EDITOR’S NOTES: In the midst of addiction, there is no ‘us’ and ‘them’

A couple of weeks ago, I spent the afternoon with a woman named Tanya.

She told me about her 29-year-old daughter who’s been addicted to drugs since age 14, who’s abandoned two children with her and is now homeless in California.

She told me about her 50-year-old sister who was once a five-sport varsity athlete, the homecoming queen and National Honor Society president, who had a great job and a beautiful house, who’s now being fed meth by a drug-dealing husband.

She told me she expects to bury her daughter. Every time she hears of another parent doing that, she feels like a bullet whizzed past her head — not her, not this time.

This isn’t how either of them were raised, she said. This wasn’t the way life was supposed to turn out, for them or for Tanya.

While we talked, Tanya’s phone was lighting up. She put it on speaker and we listened to the voicemail together.

It was from her sister. She was begging Tanya to pick her up.

Tanya and her siblings agreed that they would not take calls from that sister anymore. They would not try to help her anymore.

For a minute, Tanya was silent. She looked at her phone and saw that it would be 0 degrees again that night. She worried her sister would freeze to death, while she got to crawl into a warm bed in a warm house and have dinner with her family.

She cannot change her daughter, she told me; she has tried too many times. She will do what she wants to do. With her sister, she is not to that point. She would probably go get her, she said.

And then she broke down, feeling guilty about not being willing or able anymore to do the same for her own daughter.

Tanya and I lived two houses apart for five years. I never spoke to her. I never knew what she was going through.

Another woman I interviewed for this series, I learned her mother and younger brother were also our neighbors for years before they died. I knew they had some drug problems but never really knew what was going on in that family, never really asked. It was their business, not mine.
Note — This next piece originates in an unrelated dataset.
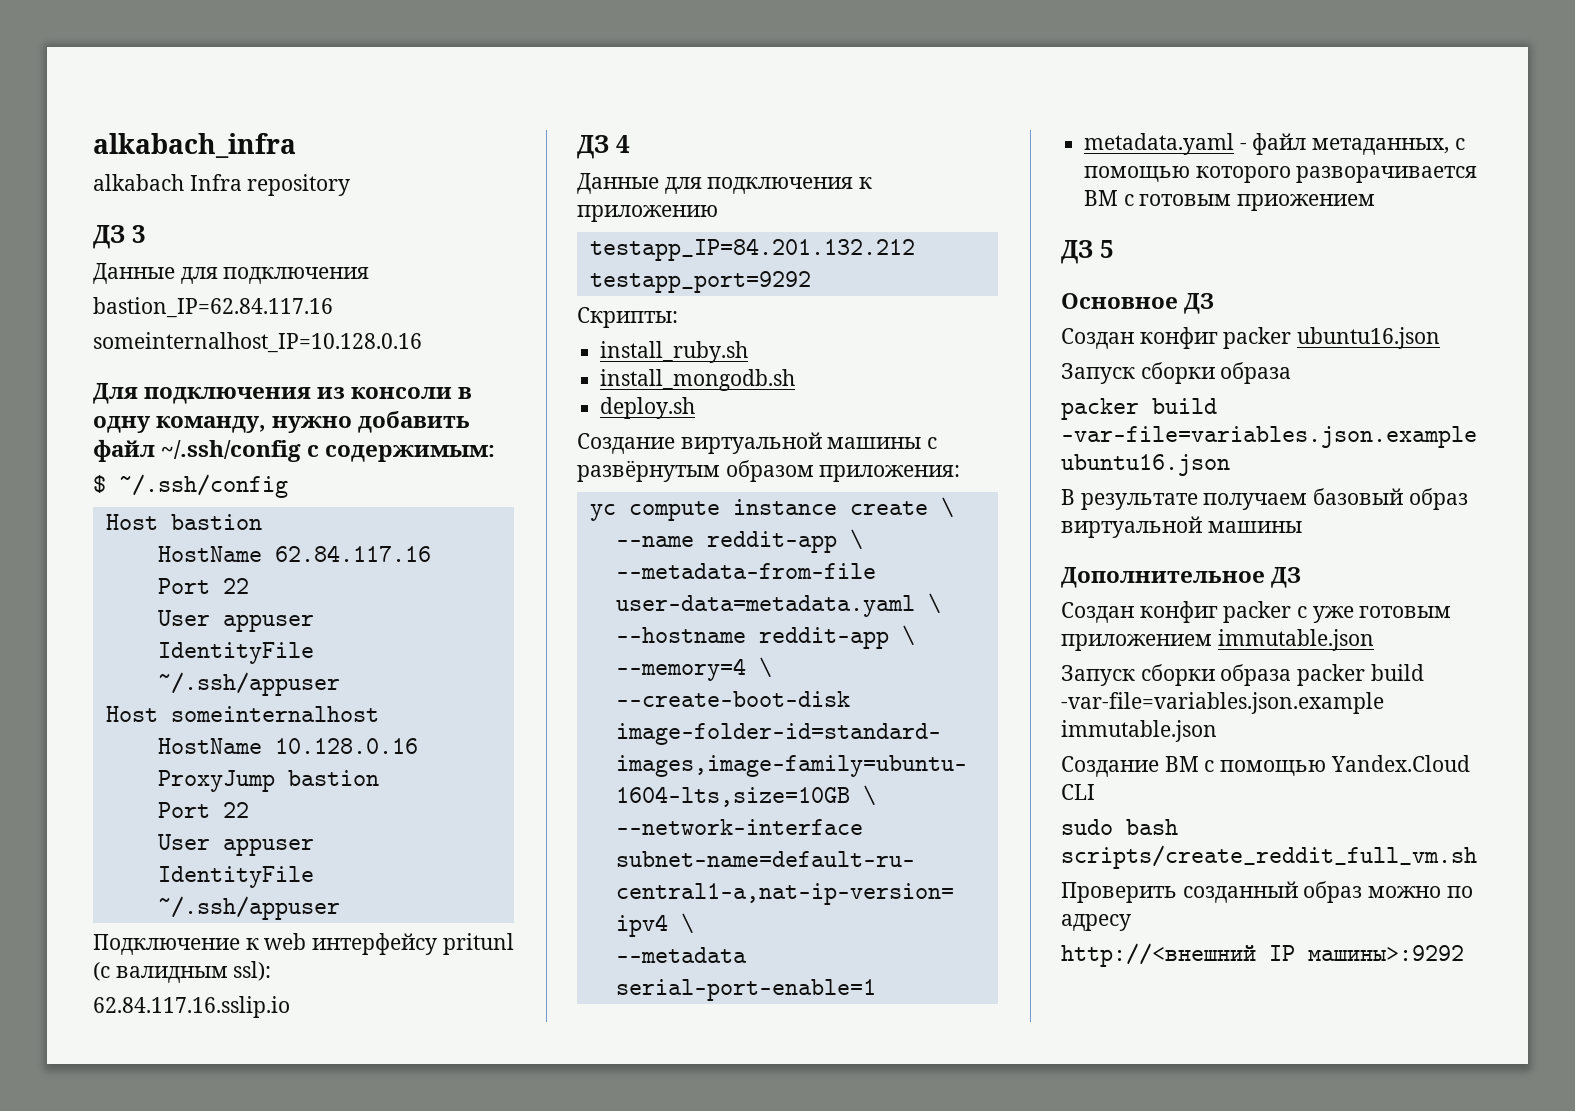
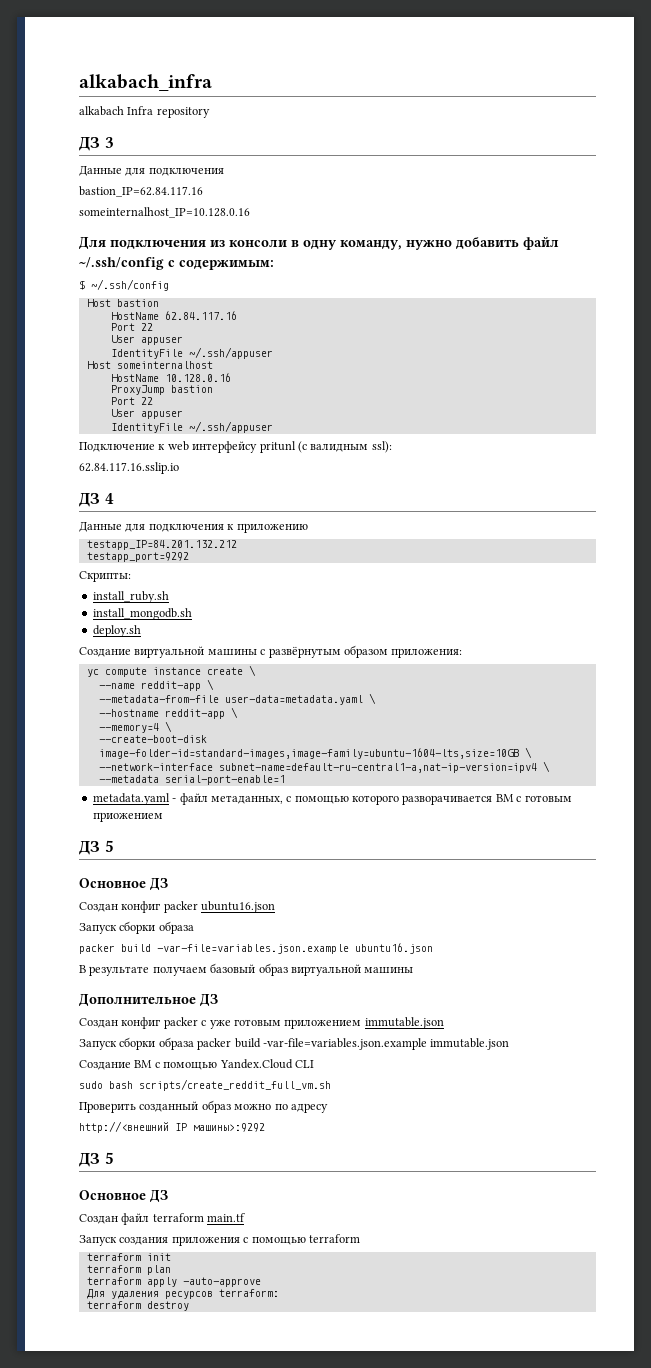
(1464, 953) none -> [79,1152,114,1167] [79,1190,168,1203] [79,1213,246,1225] [79,1234,360,1246] [86,1253,171,1261] [86,1265,171,1275] [86,1277,261,1287] [86,1289,279,1299] [86,1301,189,1311] // ДЗ 5 // Основное ДЗ // Создан файл terraform main.tf // Запуск создания приложения с помощью terraform // terraform init // terraform plan // terraform apply -auto-approve // Для удаления ресурсов terraform: // terraform destroy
I never would have sought either of them out if not for this series, and I didn’t, actually; they were the ones who contacted me.

“I hope this doesn’t haunt you,” Tanya told me as she was leaving our interview.

It did. Not only their stories but the realization of how close this world is coming to mine, this “other” world that I’ve only watched from a safe and somewhat self-righteous perspective — and of how wrong I’ve been to see “them” in that way.

Reporter Suzannah Couch and I have only begun to collect the stories of loss, relapse and recovery that we know are out there in our community and the stories of the people working to turn the tide of drug addiction. We’ll be running one group of stories per month for the next year — maybe more.

We’ve been thanking our interview subjects over and over for their bravery in speaking out and for the incredible trust they’ve granted us to tell others what they are going through.

These stories are unbelievably hard to hear, to write and to read. They are almost unbelievable in themselves.

But for an astounding number of people — normal people, literally our neighbors — this is life. And we could never even know it.

Brown County Democrat Editor Sara Clifford welcomes comments at 812-988-2221 or [email protected].

IN THIS SERIES:

Addicted and Dying: An introduction

‘Addiction works when it gets to hide’

‘He wasn’t the addiction’

‘#DoSomething movement uniting the community

The science behind addiction

OPINION: In the midst of addiction, there is no ‘us’ and ‘them’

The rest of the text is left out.